Sent from my iPhone using Tapatalk Pro


----------



## platypuselectrician (Apr 2, 2017)

I agree but sense my bosses do not understand the proper way to bend kick 90's and then teach me, I am having to figure it out, all the while not having a scrap pile. So when doing the math and measuring by hand what are the steps I do after I have bent the 90? I am using the greenlee881.


----------



## cabletie (Feb 12, 2011)

platypuselectrician said:


> Wow that is a really interesting app. But for me to want to use it I definitely need a tutorial, on it. What is green and yellow bar on the left hand side?https://ibb.co/exrAKv
> https://ibb.co/j1x0Kv
> From this screen here are the mark measurements where I would put the front of my saddle? Does the app do all of the calculations and adjustments for me or will I still have to add half of the pipe width? Doing the kick 90 as two bends seemed to definitely give measurements that made more sense. I think I will contact the developer and play around with it from time to time,



From your first picture the conduit representation on the left is green because you haven't loaded the bend yet. It is still editable. 

Your second picture, the bend is loaded, and now turned yellow. You can go back and edit it by swiping the bend to the left. Right now your bend is impossible because the first bend mark is not even on the conduit. Mark 1 is at -5 1/16". Because the kick is is the first bend and then the 90, it would be hard to bend this way. Also the leg after the 90 is the rest of the conduit. This is what happens when the bend is set up in one shot instead of the 90 first, then the kick. After the bend is loaded, you can press the conduit tab on the bottom left and flip the conduit in the bender and it will recalculate the bend the other way. 

All the Numbers the app gives you for bend marks are from the start of the conduit. So you would hook your tape measure on the conduit and make all your marks. 

The bend you described in your first post is also not possible, because the hook on the bender would have to be on the 90. You can see that with the second black bend mark on the yellow bent conduit of the 90.

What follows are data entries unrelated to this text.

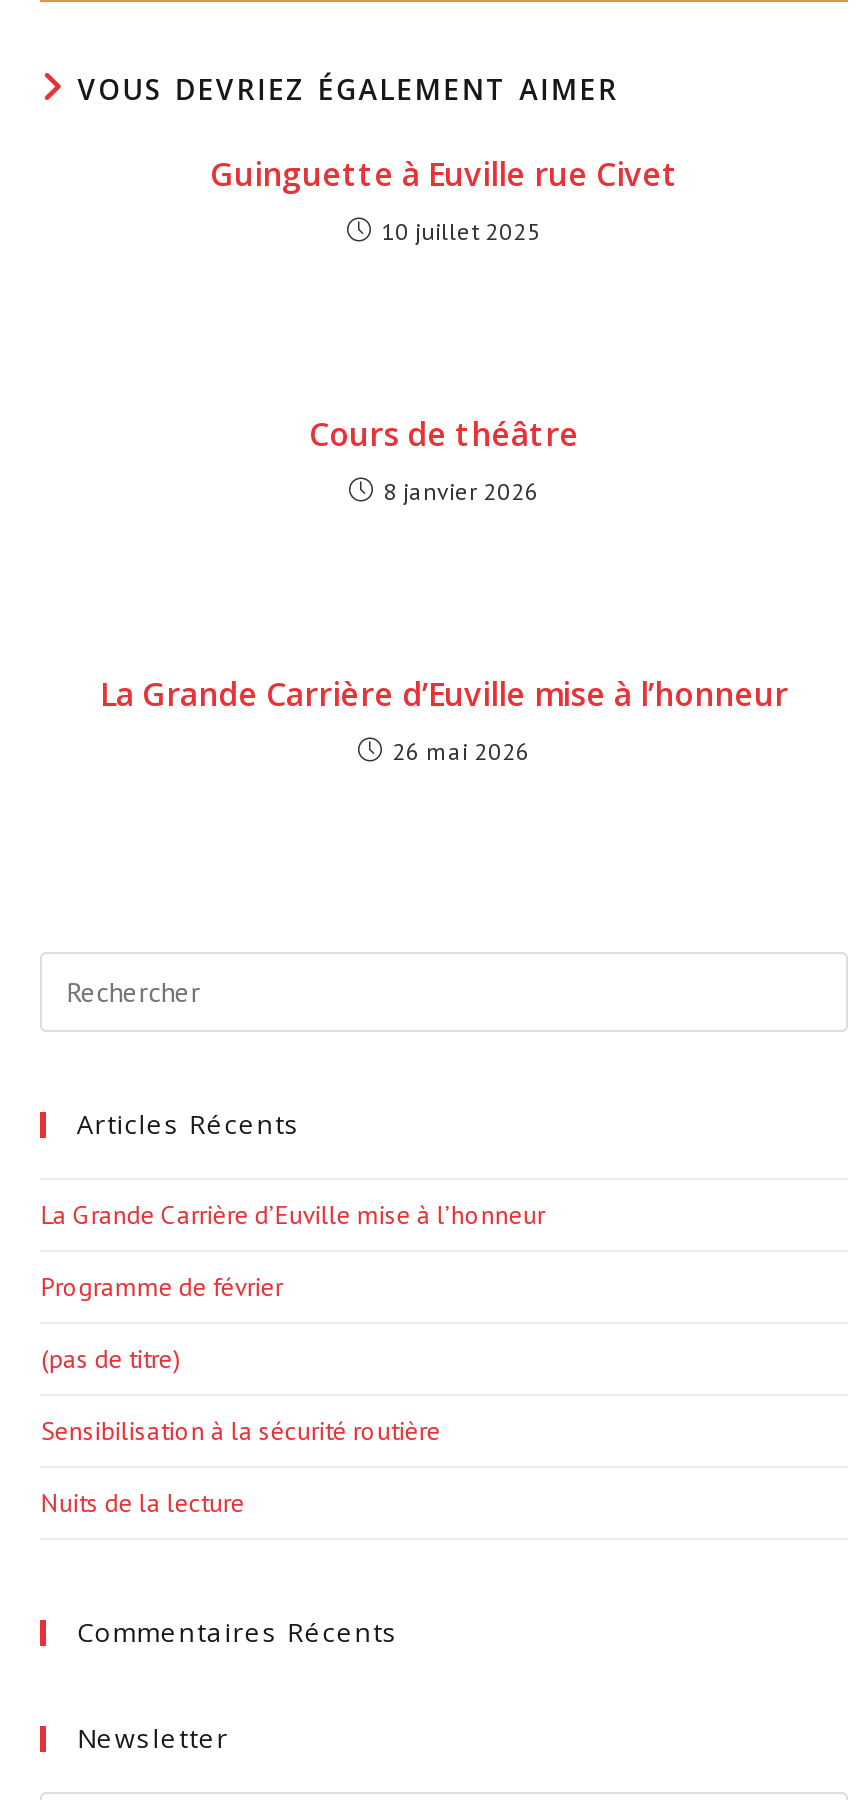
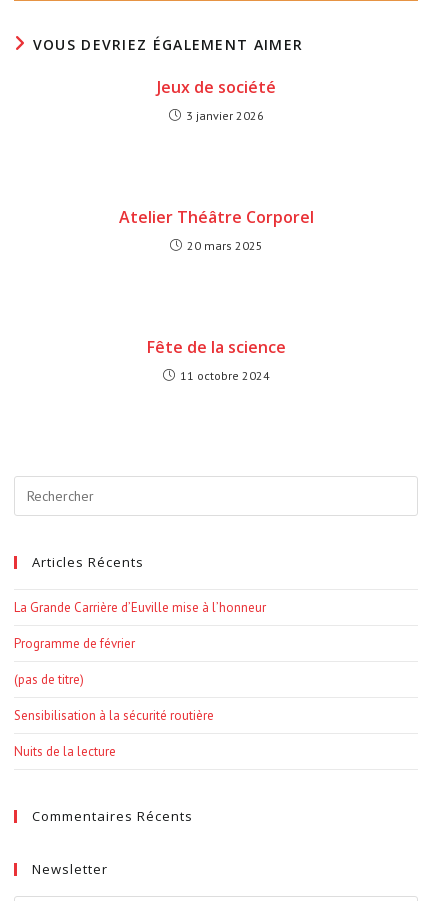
- Guinguette à Euville rue Civet
+ Jeux de société

- 10 juillet 2025
+ 3 janvier 2026

- Cours de théâtre
+ Atelier Théâtre Corporel

- 8 janvier 2026
+ 20 mars 2025

- La Grande Carrière d’Euville mise à l’honneur
+ Fête de la science

- 26 mai 2026
+ 11 octobre 2024
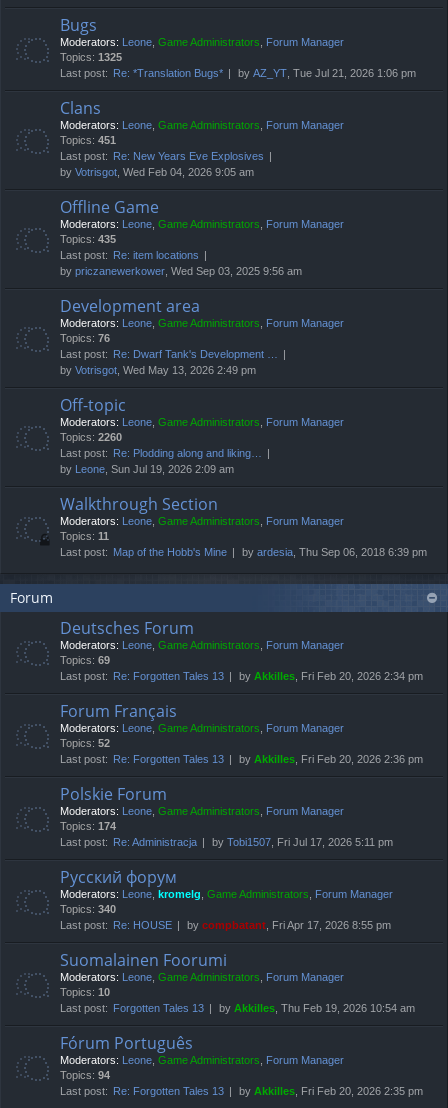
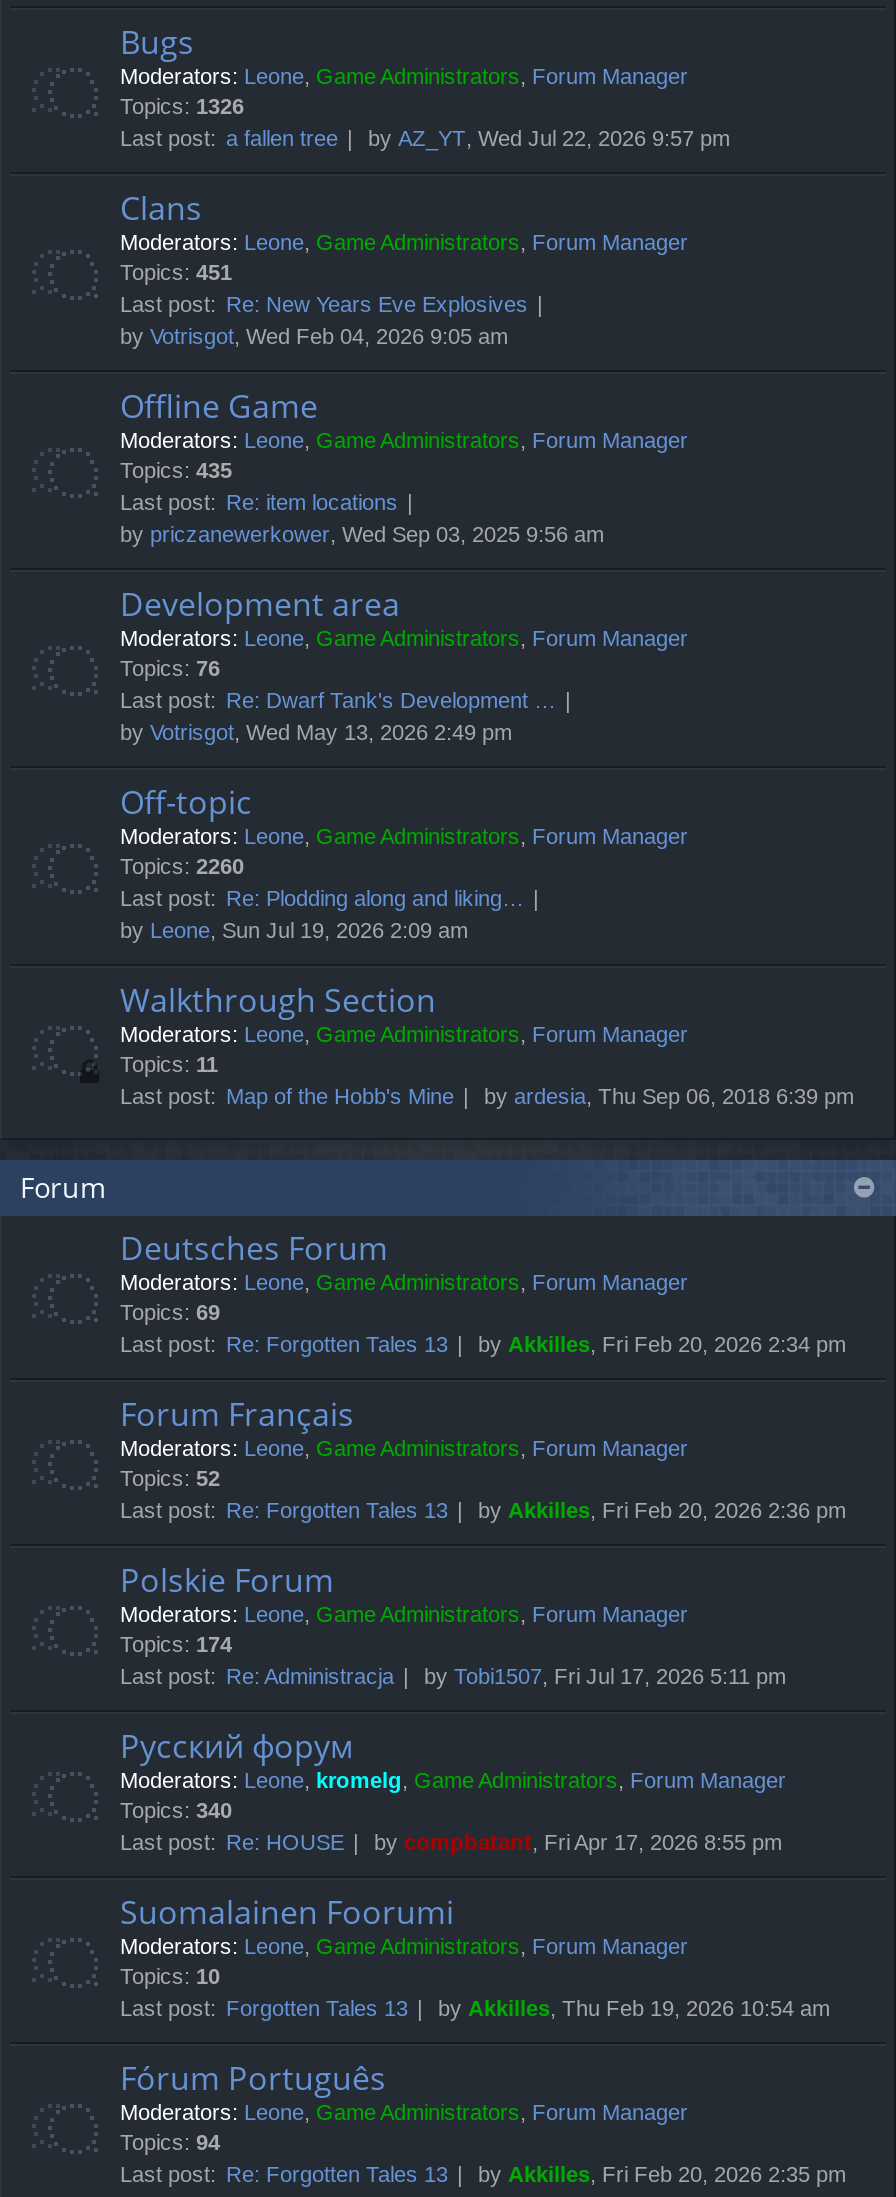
- Topics: 1325
+ Topics: 1326

- Last post: Re: *Translation Bugs*
+ Last post: a fallen tree

- by AZ_YT, Tue Jul 21, 2026 1:06 pm
+ by AZ_YT, Wed Jul 22, 2026 9:57 pm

In the screenshot you can see the 90 is loaded (yellow) and the kick is still being added (green).


----------



## platypuselectrician (Apr 2, 2017)

so after I read you reply like 10 times and played with the app I think I understand it now, but I would like to confirm that I understand it. Also I would not have to do any other math, right? https://ibb.co/h504wa


----------



## cabletie (Feb 12, 2011)

platypuselectrician said:


> https://ibb.co/exrAKv
> https://ibb.co/j1x0Kv
> From this screen shot here are the mark measurements where I would put the front of my saddle? Does the app do all of the calculations and adjustments for me or will I still have to add half of the pipe width?

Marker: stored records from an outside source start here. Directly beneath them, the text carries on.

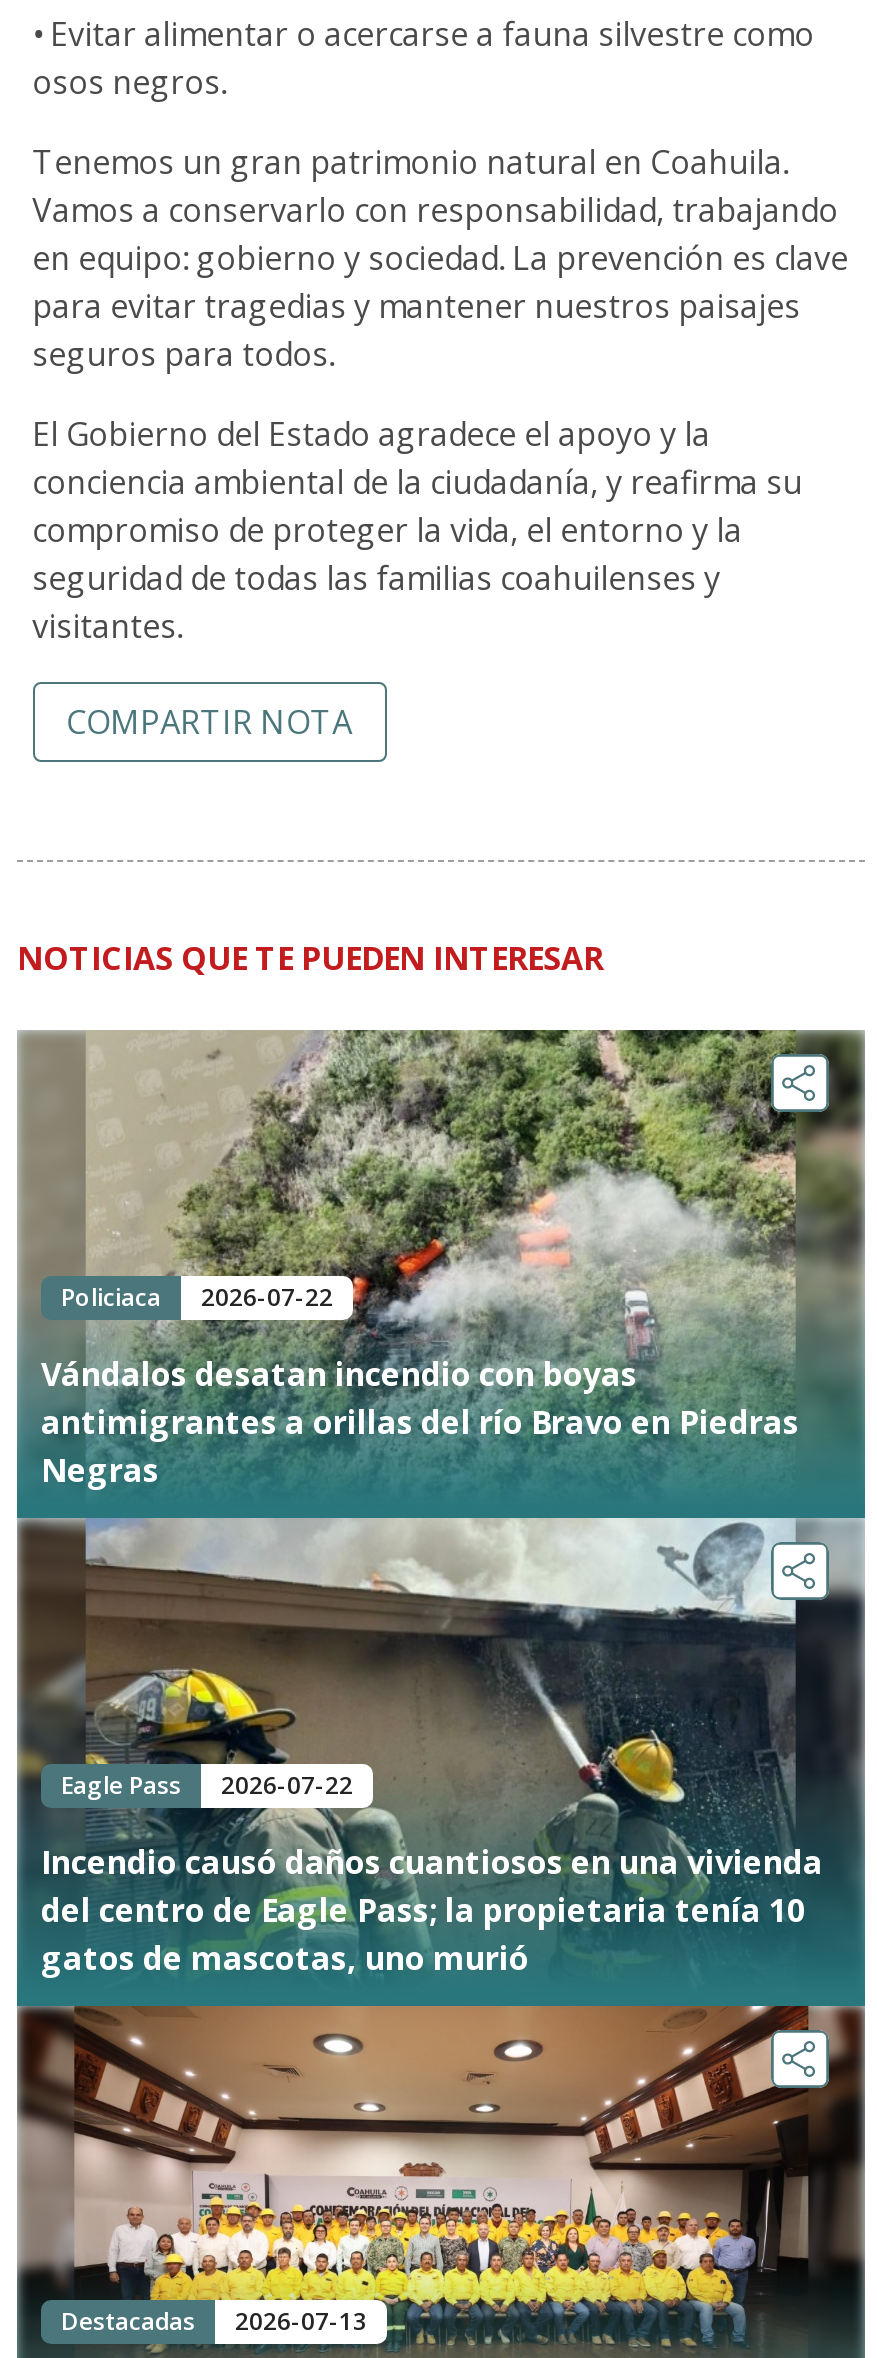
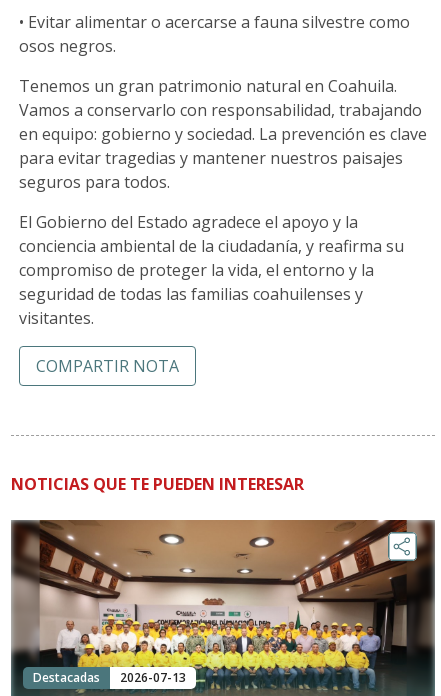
- [image]
- Policiaca
- 2026-07-22
- Vándalos desatan incendio con boyas
- antimigrantes a orillas del río Bravo en Piedras
- Negras

- Eagle Pass
- 2026-07-22
- Incendio causó daños cuantiosos en una vivienda
- del centro de Eagle Pass; la propietaria tenía 10
- gatos de mascotas, uno murió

Yes the marks given are to the front of the saddle because you have the 881 bender loaded. Load a bender like the 884 and it would give you marks to the center of the bend, because that's the benchmark. 

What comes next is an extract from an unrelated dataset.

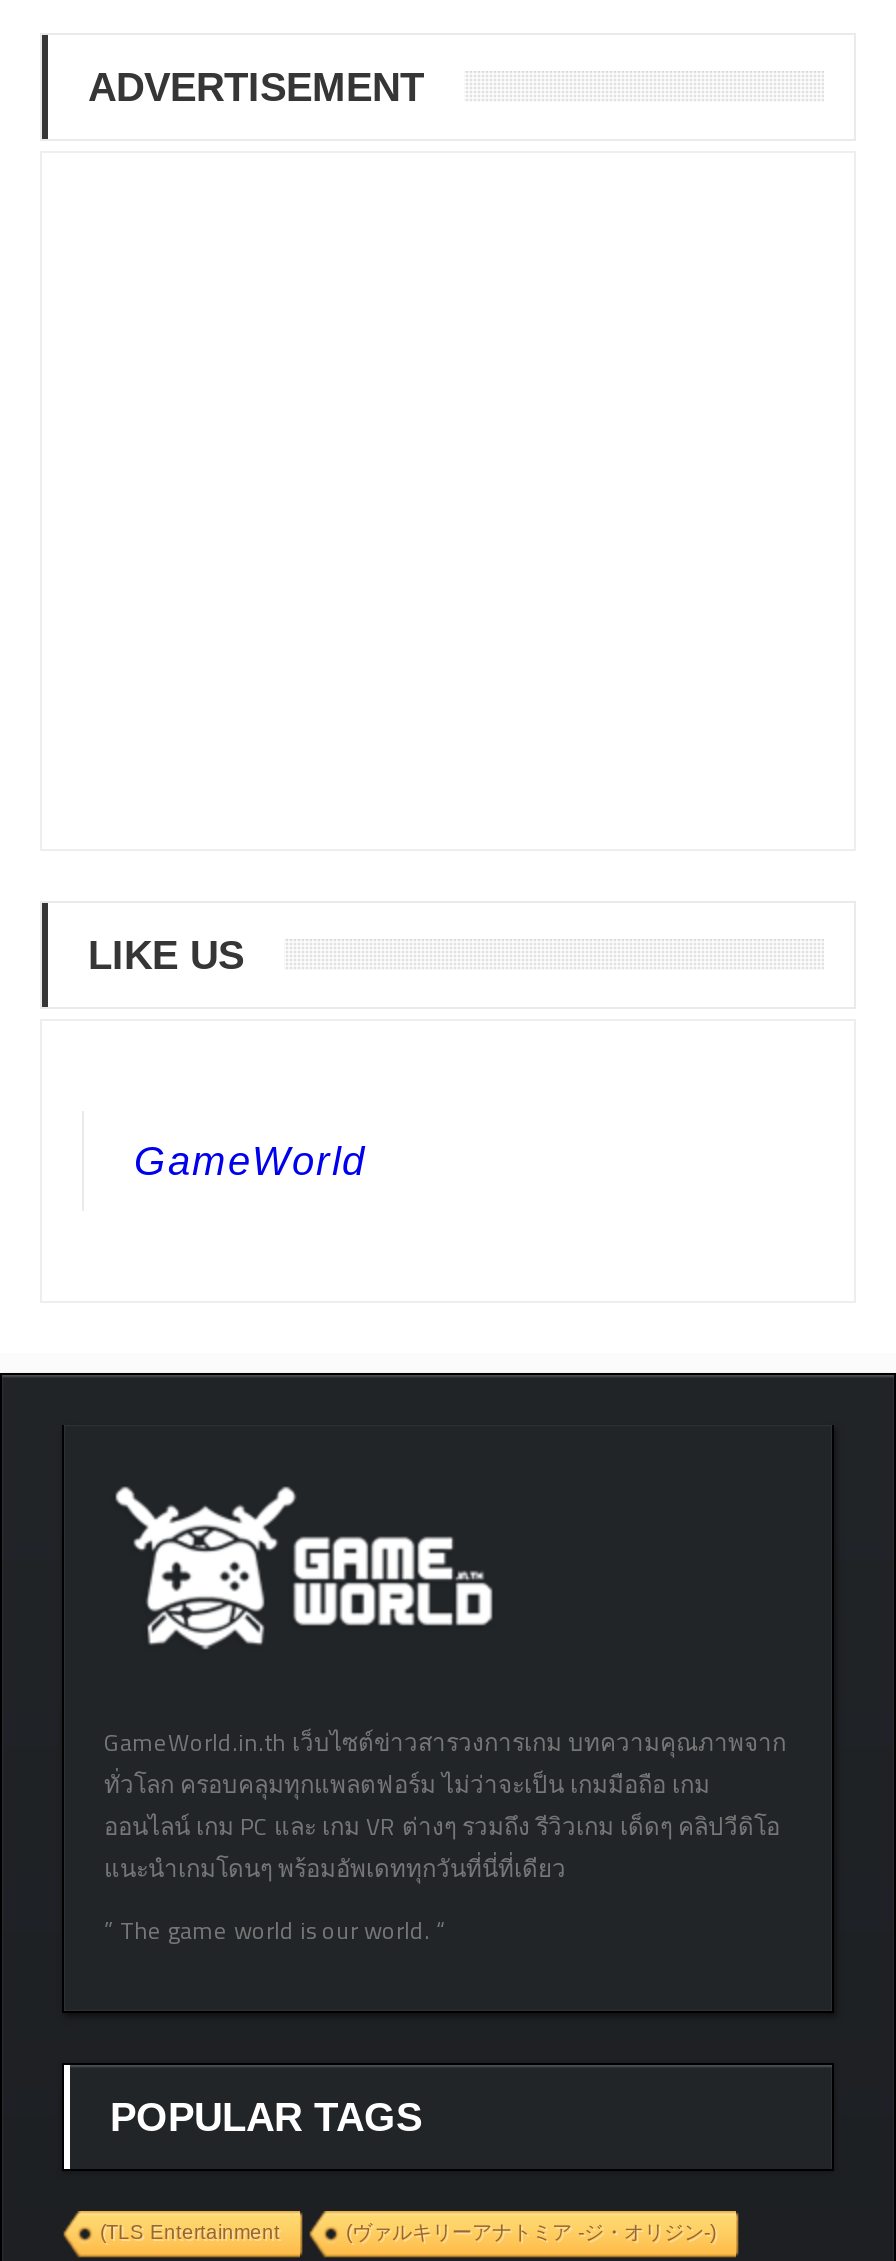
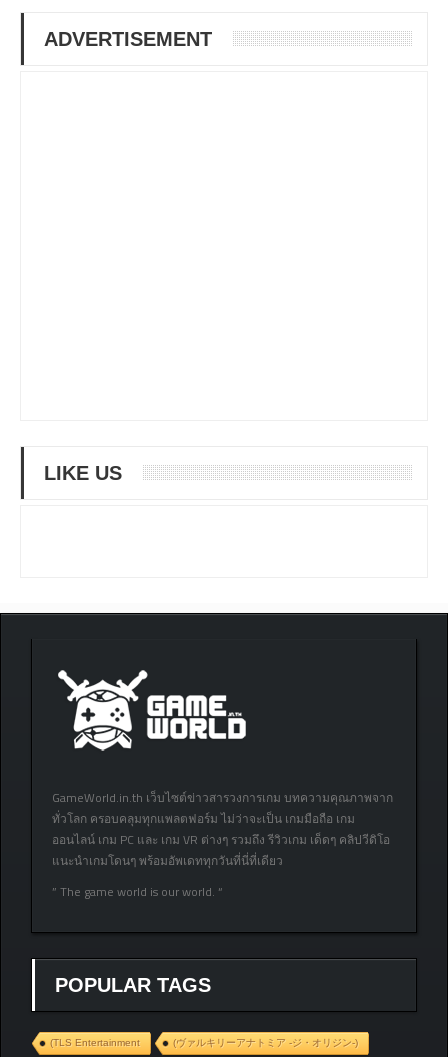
- GameWorld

You have options after a bend is loaded by pressing the conduit tab at the bottom. Here you can change where you took the measurements from e.g. To center of exsisting bend or start of conduit, where you want your bend marks e.g. Front of hook or center, and to flip conduit in the bender. 

Everything is accounted for and it gives you the marks on the conduit for you to put your benchmark. Or even cut your conduit first before bending if you added a cut mark where you wanted your conduit to end. 

You can also text or email your Bend to your partner while you continue to work.


----------



## cabletie (Feb 12, 2011)

platypuselectrician said:


> so after I read you reply like 10 times and played with the app I think I understand it now, but I would like to confirm that I understand it. Also I would not have to do any other math, right? https://ibb.co/h504wa




Yes that's it, you got it:thumbup:


----------



## cabletie (Feb 12, 2011)

Another nice thing is the multiplier card. Tap your degree and the coscant is add to the apps calculator. From there hit the multiply button and the amount of your offset. It comes in handy when you don't remember a multiplier and you just want to do quick math. The only thing the calculator doesn't account for, is the gain, like you would need on larger pipe. You can compare the apps distance between bends, and just the coscant method to see if gain is even an issue. 

When you tap the multiplier card in the top right it switches to a shrink card. 

Here's my cheat sheet for the 881.


----------



## platypuselectrician (Apr 2, 2017)

holy cow that is a really powerful app!!!! This app would literally change how I bend pipe. I hope my boss lets me down load it on our iPad. Thanks for all of your help.


----------